Work to be completed
Output every line of the data exactly as it appears.

--- Record excerpts Enclosed Below ---

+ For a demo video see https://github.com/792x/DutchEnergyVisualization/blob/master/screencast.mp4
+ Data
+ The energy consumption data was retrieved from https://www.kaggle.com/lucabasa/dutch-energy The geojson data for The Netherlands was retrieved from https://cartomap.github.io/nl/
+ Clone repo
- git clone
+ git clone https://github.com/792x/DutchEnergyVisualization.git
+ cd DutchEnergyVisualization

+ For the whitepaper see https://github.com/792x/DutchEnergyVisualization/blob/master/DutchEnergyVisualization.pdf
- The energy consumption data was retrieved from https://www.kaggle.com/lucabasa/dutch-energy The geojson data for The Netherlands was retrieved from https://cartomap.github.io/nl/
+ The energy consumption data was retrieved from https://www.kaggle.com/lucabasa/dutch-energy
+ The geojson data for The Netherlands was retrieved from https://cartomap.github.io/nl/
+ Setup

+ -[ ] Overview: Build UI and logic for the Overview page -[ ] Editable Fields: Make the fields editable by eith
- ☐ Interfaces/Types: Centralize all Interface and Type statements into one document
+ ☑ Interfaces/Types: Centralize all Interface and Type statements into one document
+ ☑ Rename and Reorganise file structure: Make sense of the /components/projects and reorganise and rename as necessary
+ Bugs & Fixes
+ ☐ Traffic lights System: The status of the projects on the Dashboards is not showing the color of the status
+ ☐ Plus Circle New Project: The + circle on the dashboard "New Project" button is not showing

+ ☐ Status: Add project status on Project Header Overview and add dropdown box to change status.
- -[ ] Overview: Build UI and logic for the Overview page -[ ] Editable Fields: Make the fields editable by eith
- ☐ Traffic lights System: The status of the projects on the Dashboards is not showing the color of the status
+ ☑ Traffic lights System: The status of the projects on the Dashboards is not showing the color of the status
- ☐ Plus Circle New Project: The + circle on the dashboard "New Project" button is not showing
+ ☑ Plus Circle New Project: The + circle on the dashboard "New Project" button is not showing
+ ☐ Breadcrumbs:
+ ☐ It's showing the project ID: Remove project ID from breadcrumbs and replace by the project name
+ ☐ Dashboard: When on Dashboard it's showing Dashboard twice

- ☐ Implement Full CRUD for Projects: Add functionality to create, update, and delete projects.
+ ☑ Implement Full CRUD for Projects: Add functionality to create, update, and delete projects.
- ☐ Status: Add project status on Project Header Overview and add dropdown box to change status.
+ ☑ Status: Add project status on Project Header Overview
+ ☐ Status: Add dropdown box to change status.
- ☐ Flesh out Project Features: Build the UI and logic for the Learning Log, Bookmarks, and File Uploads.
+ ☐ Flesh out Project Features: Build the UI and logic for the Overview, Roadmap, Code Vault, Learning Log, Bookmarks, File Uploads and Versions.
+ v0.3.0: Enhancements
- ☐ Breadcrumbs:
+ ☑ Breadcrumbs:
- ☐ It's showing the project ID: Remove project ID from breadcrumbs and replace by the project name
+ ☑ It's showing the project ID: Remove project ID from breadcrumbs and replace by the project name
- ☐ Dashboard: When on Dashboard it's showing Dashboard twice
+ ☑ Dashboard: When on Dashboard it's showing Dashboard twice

--- End of Enclosed Record excerpts ---

Reply to the task
+ For a demo video see https://github.com/792x/DutchEnergyVisualization/blob/master/screencast.mp4
+ Data
+ The energy consumption data was retrieved from https://www.kaggle.com/lucabasa/dutch-energy The geojson data for The Netherlands was retrieved from https://cartomap.github.io/nl/
+ Clone repo
- git clone
+ git clone https://github.com/792x/DutchEnergyVisualization.git
+ cd DutchEnergyVisualization

+ For the whitepaper see https://github.com/792x/DutchEnergyVisualization/blob/master/DutchEnergyVisualization.pdf
- The energy consumption data was retrieved from https://www.kaggle.com/lucabasa/dutch-energy The geojson data for The Netherlands was retrieved from https://cartomap.github.io/nl/
+ The energy consumption data was retrieved from https://www.kaggle.com/lucabasa/dutch-energy
+ The geojson data for The Netherlands was retrieved from https://cartomap.github.io/nl/
+ Setup

+ -[ ] Overview: Build UI and logic for the Overview page -[ ] Editable Fields: Make the fields editable by eith
- ☐ Interfaces/Types: Centralize all Interface and Type statements into one document
+ ☑ Interfaces/Types: Centralize all Interface and Type statements into one document
+ ☑ Rename and Reorganise file structure: Make sense of the /components/projects and reorganise and rename as necessary
+ Bugs & Fixes
+ ☐ Traffic lights System: The status of the projects on the Dashboards is not showing the color of the status
+ ☐ Plus Circle New Project: The + circle on the dashboard "New Project" button is not showing

+ ☐ Status: Add project status on Project Header Overview and add dropdown box to change status.
- -[ ] Overview: Build UI and logic for the Overview page -[ ] Editable Fields: Make the fields editable by eith
- ☐ Traffic lights System: The status of the projects on the Dashboards is not showing the color of the status
+ ☑ Traffic lights System: The status of the projects on the Dashboards is not showing the color of the status
- ☐ Plus Circle New Project: The + circle on the dashboard "New Project" button is not showing
+ ☑ Plus Circle New Project: The + circle on the dashboard "New Project" button is not showing
+ ☐ Breadcrumbs:
+ ☐ It's showing the project ID: Remove project ID from breadcrumbs and replace by the project name
+ ☐ Dashboard: When on Dashboard it's showing Dashboard twice

- ☐ Implement Full CRUD for Projects: Add functionality to create, update, and delete projects.
+ ☑ Implement Full CRUD for Projects: Add functionality to create, update, and delete projects.
- ☐ Status: Add project status on Project Header Overview and add dropdown box to change status.
+ ☑ Status: Add project status on Project Header Overview
+ ☐ Status: Add dropdown box to change status.
- ☐ Flesh out Project Features: Build the UI and logic for the Learning Log, Bookmarks, and File Uploads.
+ ☐ Flesh out Project Features: Build the UI and logic for the Overview, Roadmap, Code Vault, Learning Log, Bookmarks, File Uploads and Versions.
+ v0.3.0: Enhancements
- ☐ Breadcrumbs:
+ ☑ Breadcrumbs:
- ☐ It's showing the project ID: Remove project ID from breadcrumbs and replace by the project name
+ ☑ It's showing the project ID: Remove project ID from breadcrumbs and replace by the project name
- ☐ Dashboard: When on Dashboard it's showing Dashboard twice
+ ☑ Dashboard: When on Dashboard it's showing Dashboard twice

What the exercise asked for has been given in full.